■ Task requirements
Omit all images, then repeat exactly the lines below from the one containing "border-left: 3px solid" through the one containing "left: 385px ->", both ends included.

■ Dataset excerpts

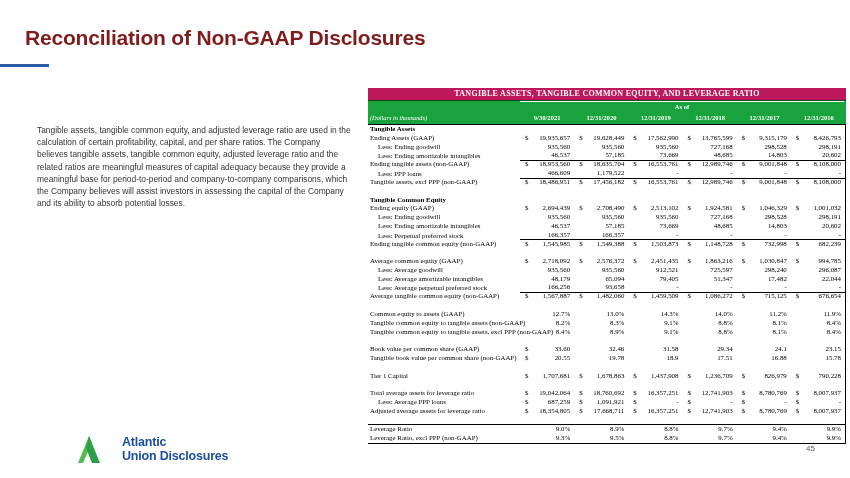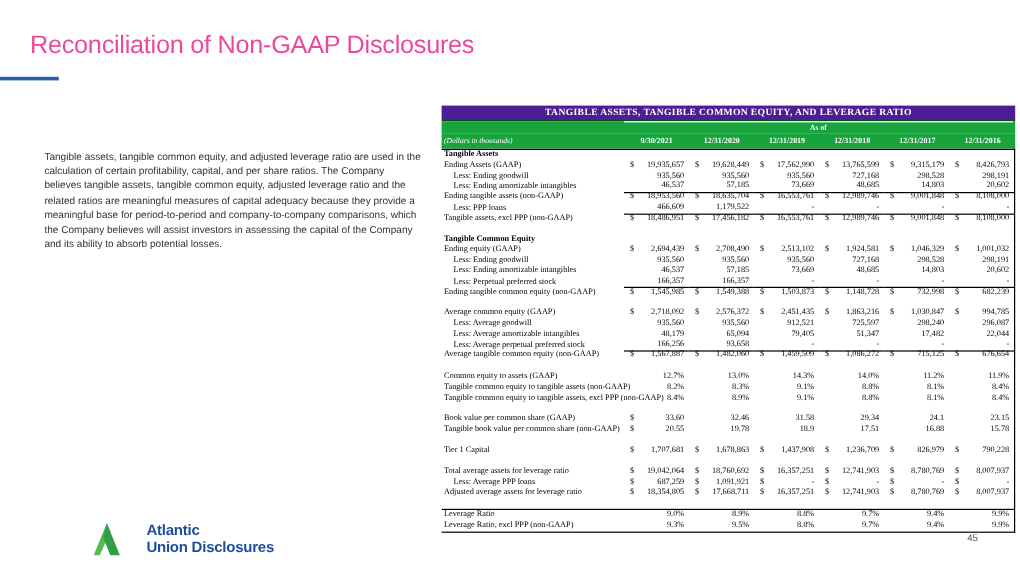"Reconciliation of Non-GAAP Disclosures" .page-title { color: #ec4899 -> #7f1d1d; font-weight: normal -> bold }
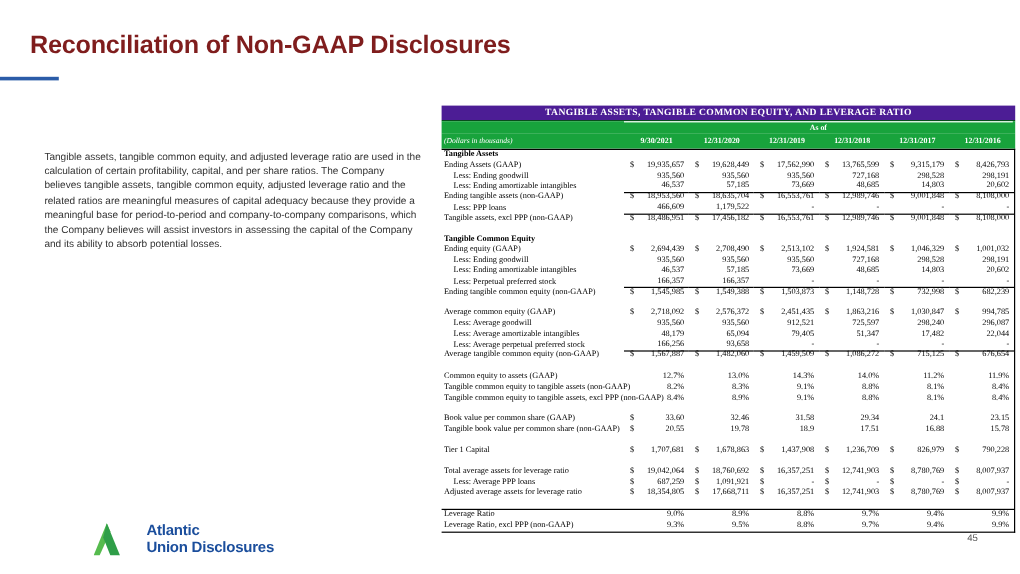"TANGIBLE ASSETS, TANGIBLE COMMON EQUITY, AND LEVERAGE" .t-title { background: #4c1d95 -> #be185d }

* * *

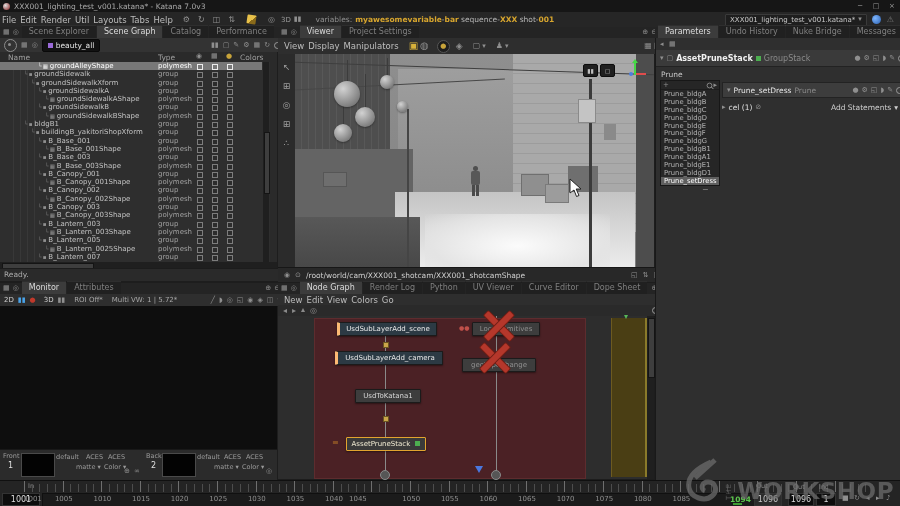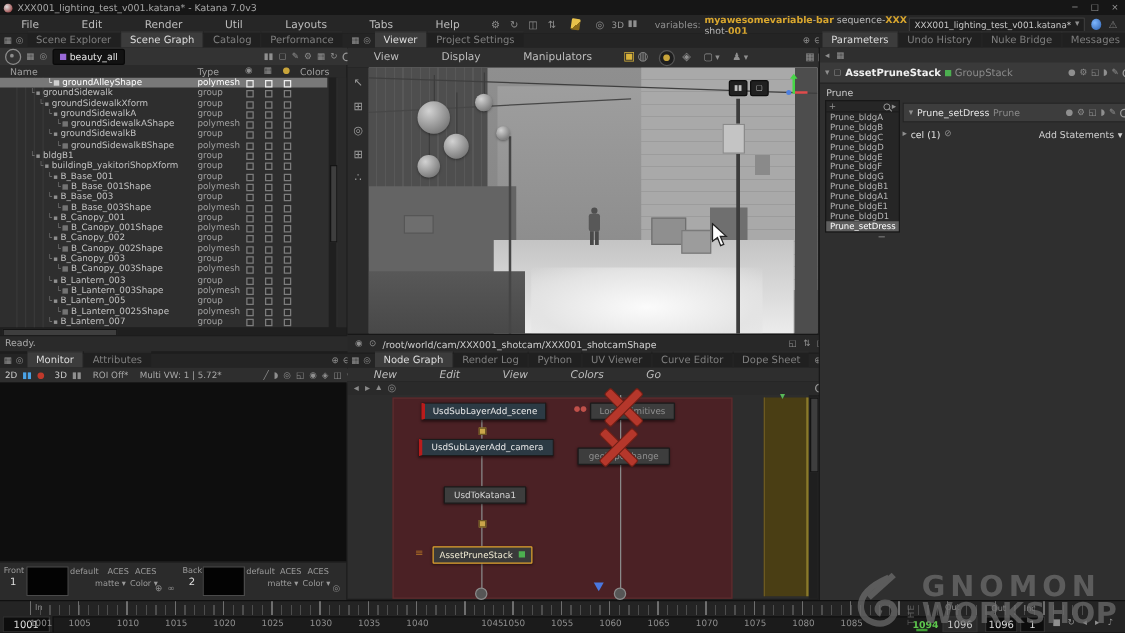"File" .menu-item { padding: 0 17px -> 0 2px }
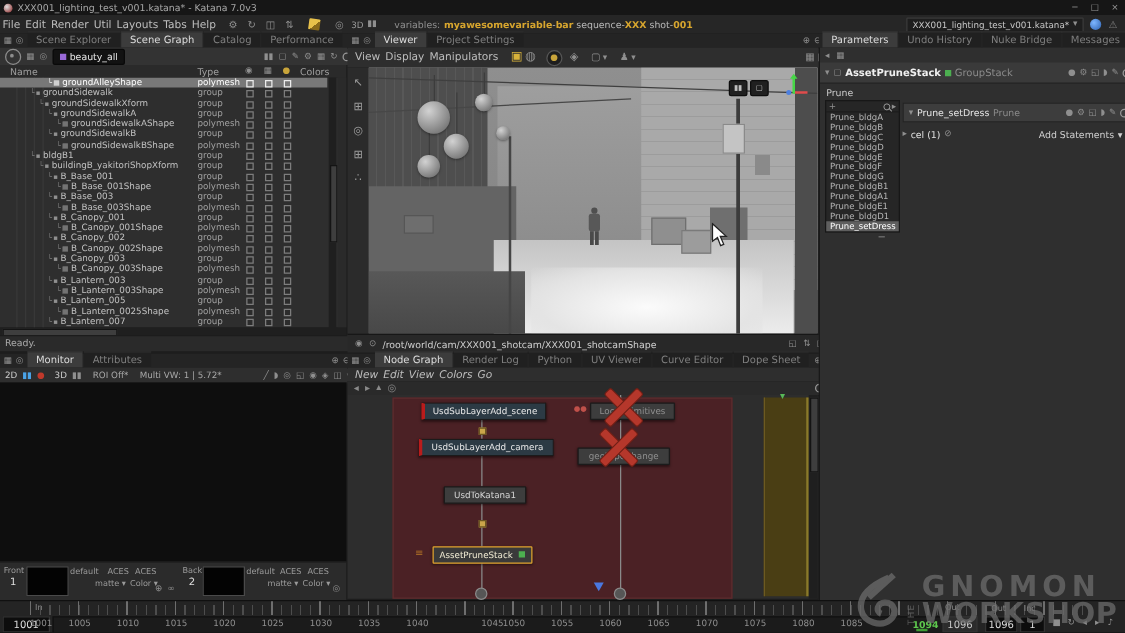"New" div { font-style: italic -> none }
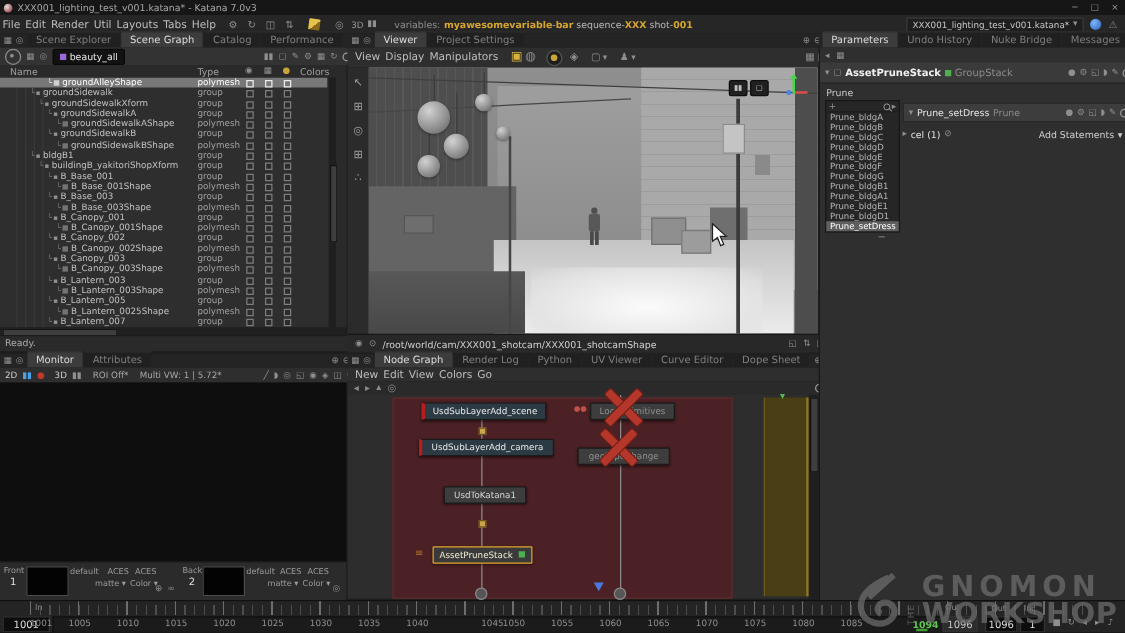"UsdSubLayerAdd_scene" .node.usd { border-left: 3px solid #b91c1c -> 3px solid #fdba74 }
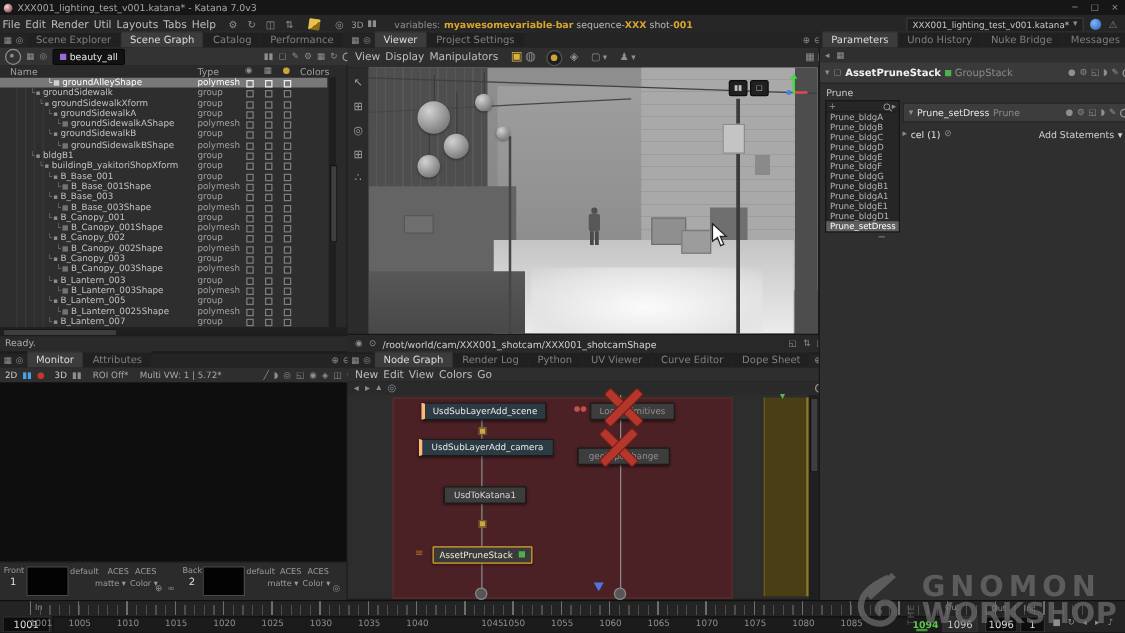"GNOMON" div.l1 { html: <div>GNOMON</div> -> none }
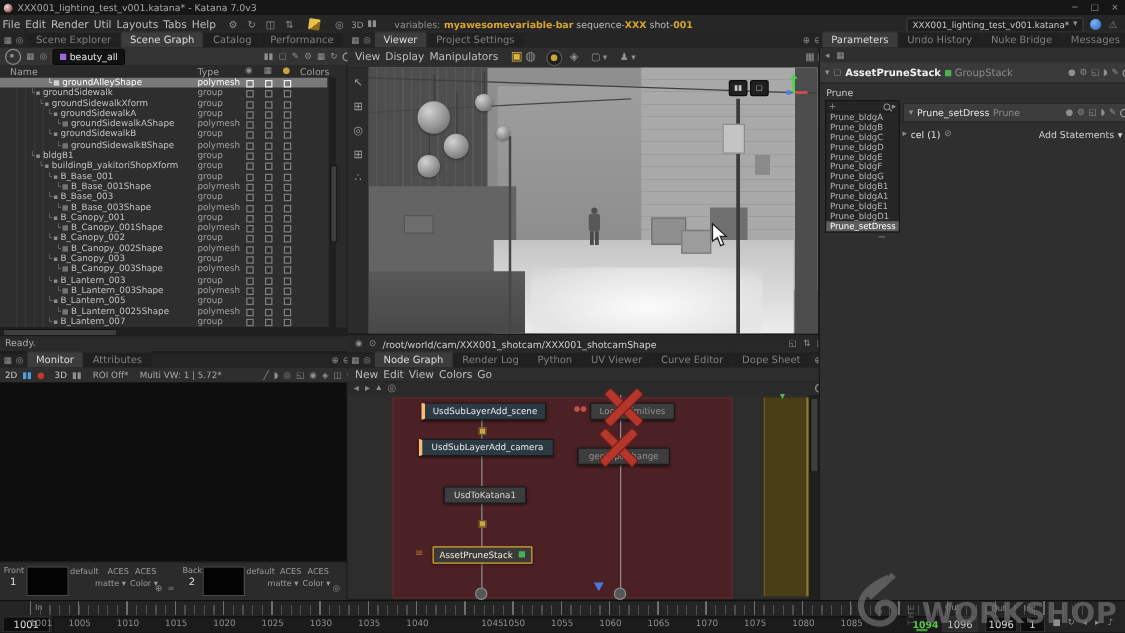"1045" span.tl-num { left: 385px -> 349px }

■ Finished exercise
"UsdSubLayerAdd_scene" .node.usd { border-left: 3px solid #b91c1c -> 3px solid #fdba74 }
"GNOMON" div.l1 { html: <div>GNOMON</div> -> none }
"1045" span.tl-num { left: 385px -> 349px }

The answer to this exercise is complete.